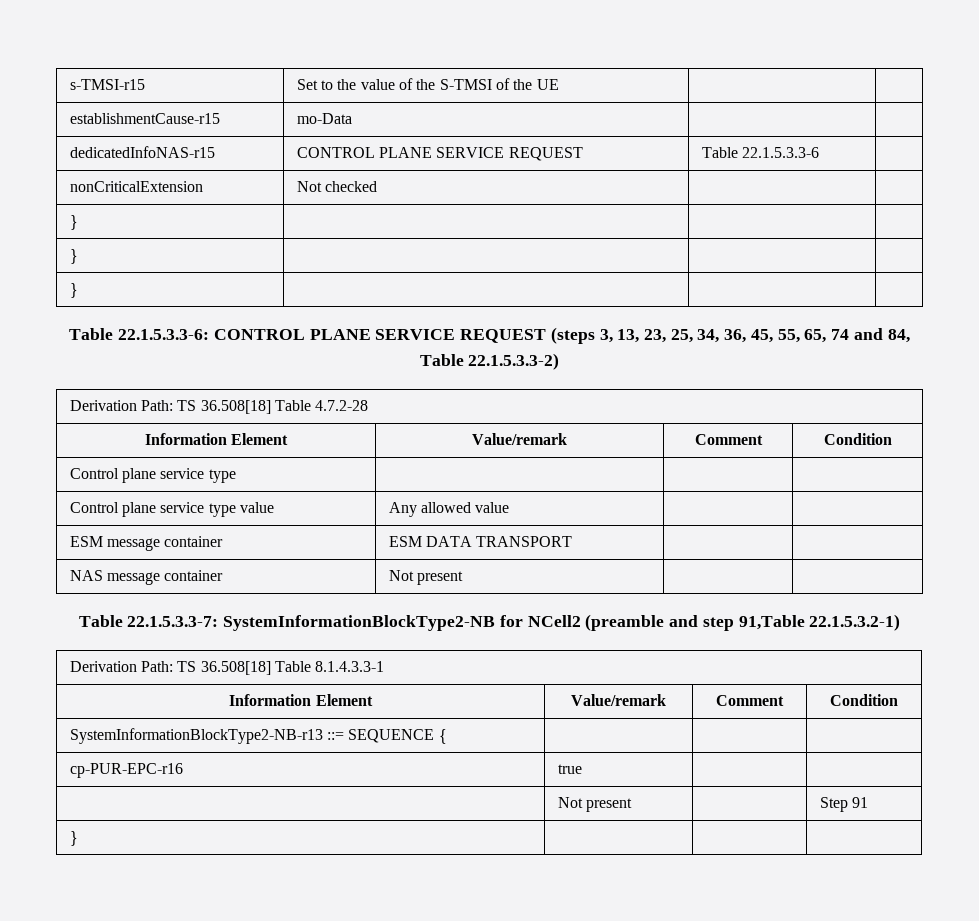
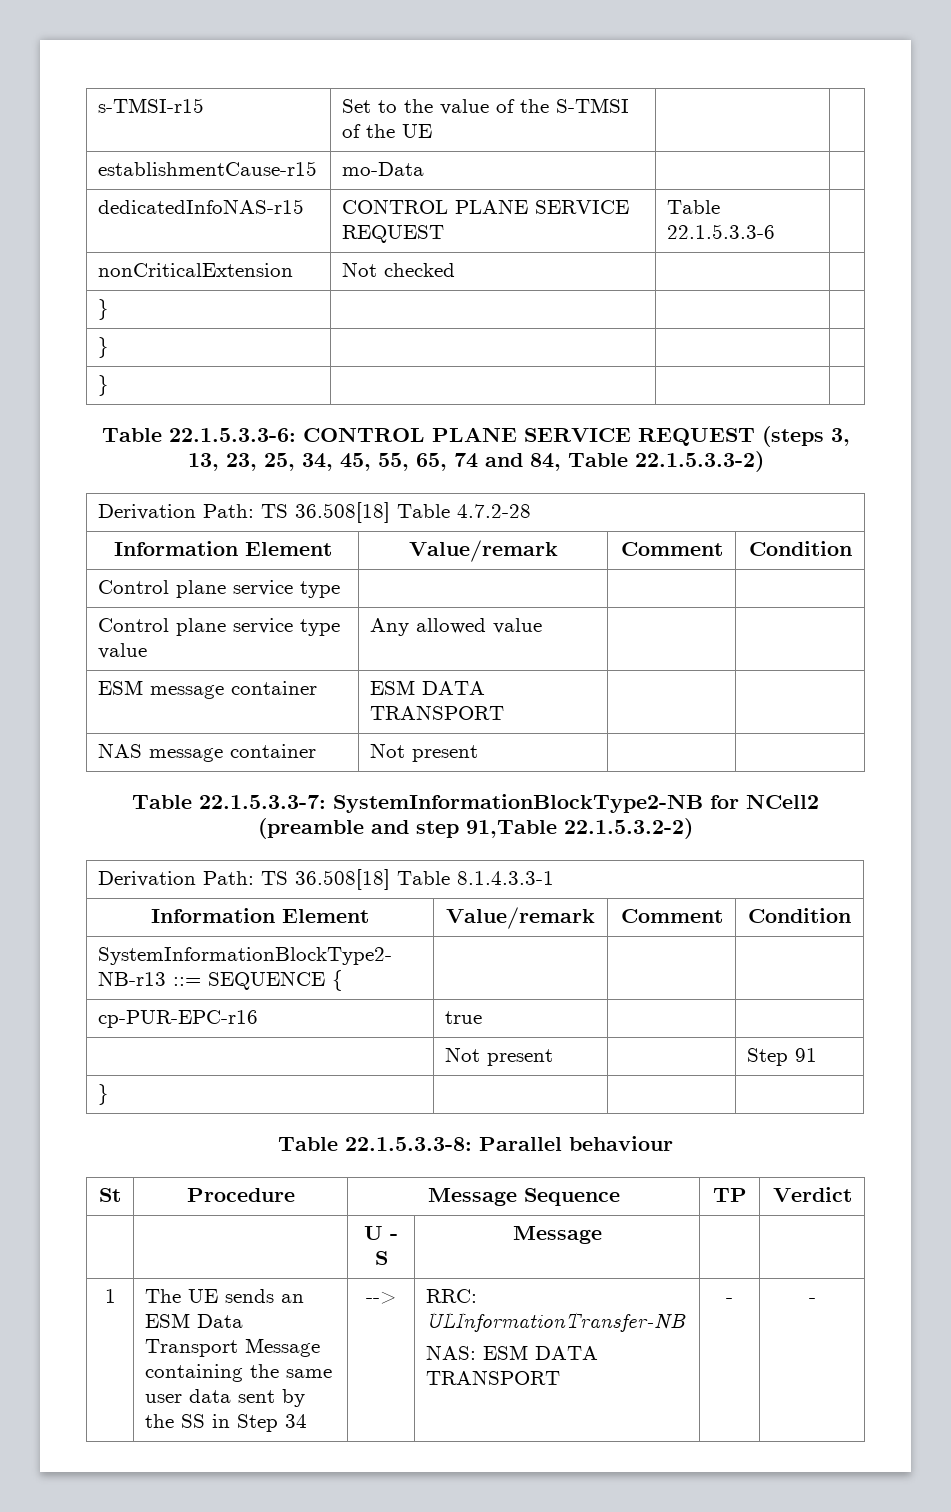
- Table 22.1.5.3.3-6: CONTROL PLANE SERVICE REQUEST (steps 3, 13, 23, 25, 34, 36, 45, 55, 65, 74 and 84, Table 22.1.5.3.3-2)
+ Table 22.1.5.3.3-6: CONTROL PLANE SERVICE REQUEST (steps 3, 13, 23, 25, 34, 45, 55, 65, 74 and 84, Table 22.1.5.3.3-2)
- Table 22.1.5.3.3-7: SystemInformationBlockType2-NB for NCell2 (preamble and step 91,Table 22.1.5.3.2-1)
+ Table 22.1.5.3.3-7: SystemInformationBlockType2-NB for NCell2 (preamble and step 91,Table 22.1.5.3.2-2)
+ Table 22.1.5.3.3-8: Parallel behaviour
+ St | Procedure | Message Sequence | TP | Verdict
+ | | U - S | Message | |
+ 1 | The UE sends an ESM Data Transport Message containing the same user data sent by the SS in Step 34 | --> | RRC: ULInformationTransfer-NB
+ NAS: ESM DATA TRANSPORT | - | -

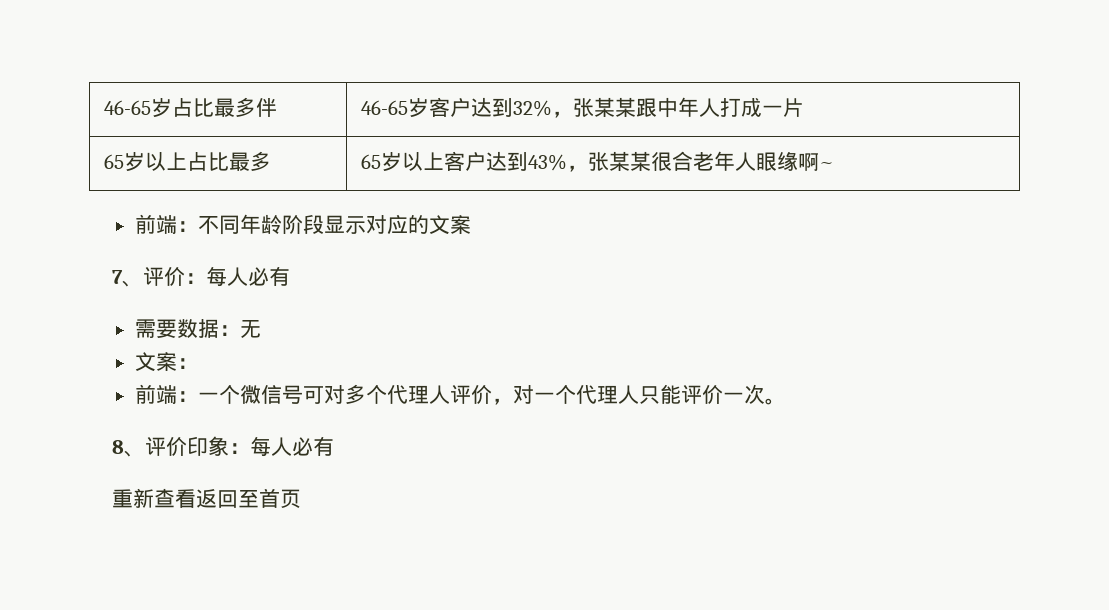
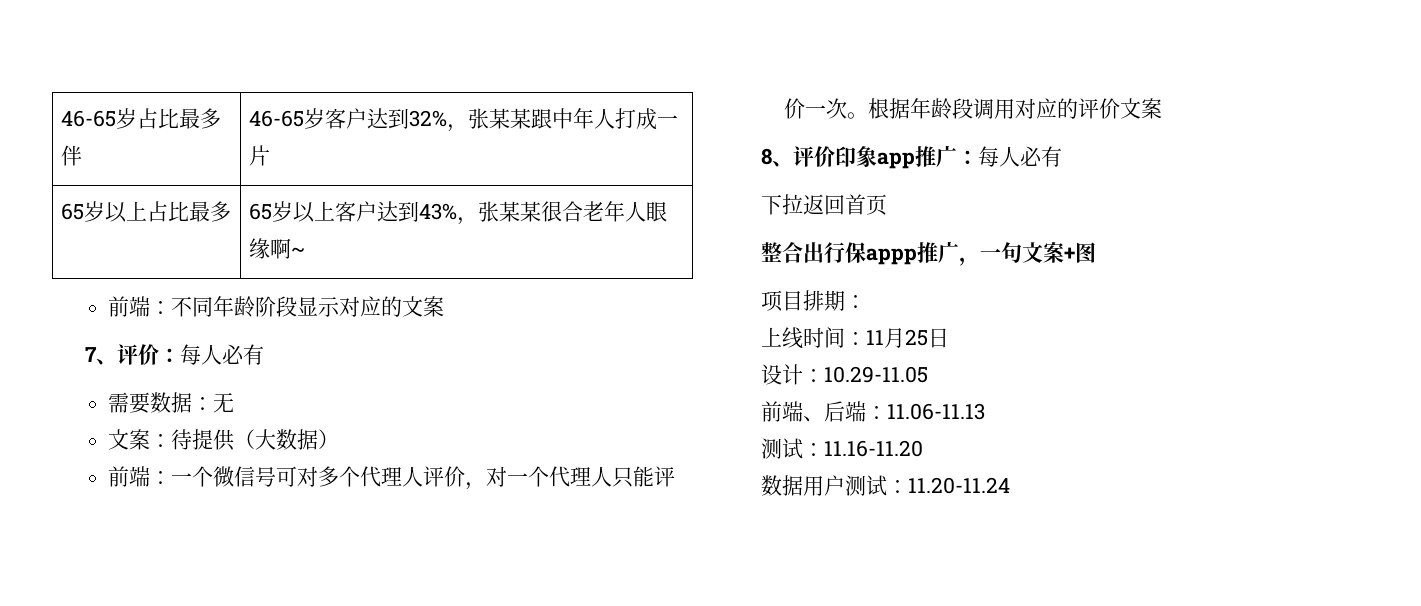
- 文案：
+ 文案：待提供（大数据）
+ 根据年龄段调用对应的评价文案
- 8、评价印象：每人必有
- 重新查看返回至首页
+ 8、评价印象app推广：每人必有
+ 下拉返回首页
+ 整合出行保appp推广，一句文案+图
+ 项目排期：
+ 上线时间：11月25日
+ 设计：10.29-11.05
+ 前端、后端：11.06-11.13
+ 测试：11.16-11.20
+ 数据用户测试：11.20-11.24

Task to complete
Transcribe all of the lines above exactly as given. The pictures stay out.

Solution below
- Table 22.1.5.3.3-6: CONTROL PLANE SERVICE REQUEST (steps 3, 13, 23, 25, 34, 36, 45, 55, 65, 74 and 84, Table 22.1.5.3.3-2)
+ Table 22.1.5.3.3-6: CONTROL PLANE SERVICE REQUEST (steps 3, 13, 23, 25, 34, 45, 55, 65, 74 and 84, Table 22.1.5.3.3-2)
- Table 22.1.5.3.3-7: SystemInformationBlockType2-NB for NCell2 (preamble and step 91,Table 22.1.5.3.2-1)
+ Table 22.1.5.3.3-7: SystemInformationBlockType2-NB for NCell2 (preamble and step 91,Table 22.1.5.3.2-2)
+ Table 22.1.5.3.3-8: Parallel behaviour
+ St | Procedure | Message Sequence | TP | Verdict
+ | | U - S | Message | |
+ 1 | The UE sends an ESM Data Transport Message containing the same user data sent by the SS in Step 34 | --> | RRC: ULInformationTransfer-NB
+ NAS: ESM DATA TRANSPORT | - | -

- 文案：
+ 文案：待提供（大数据）
+ 根据年龄段调用对应的评价文案
- 8、评价印象：每人必有
- 重新查看返回至首页
+ 8、评价印象app推广：每人必有
+ 下拉返回首页
+ 整合出行保appp推广，一句文案+图
+ 项目排期：
+ 上线时间：11月25日
+ 设计：10.29-11.05
+ 前端、后端：11.06-11.13
+ 测试：11.16-11.20
+ 数据用户测试：11.20-11.24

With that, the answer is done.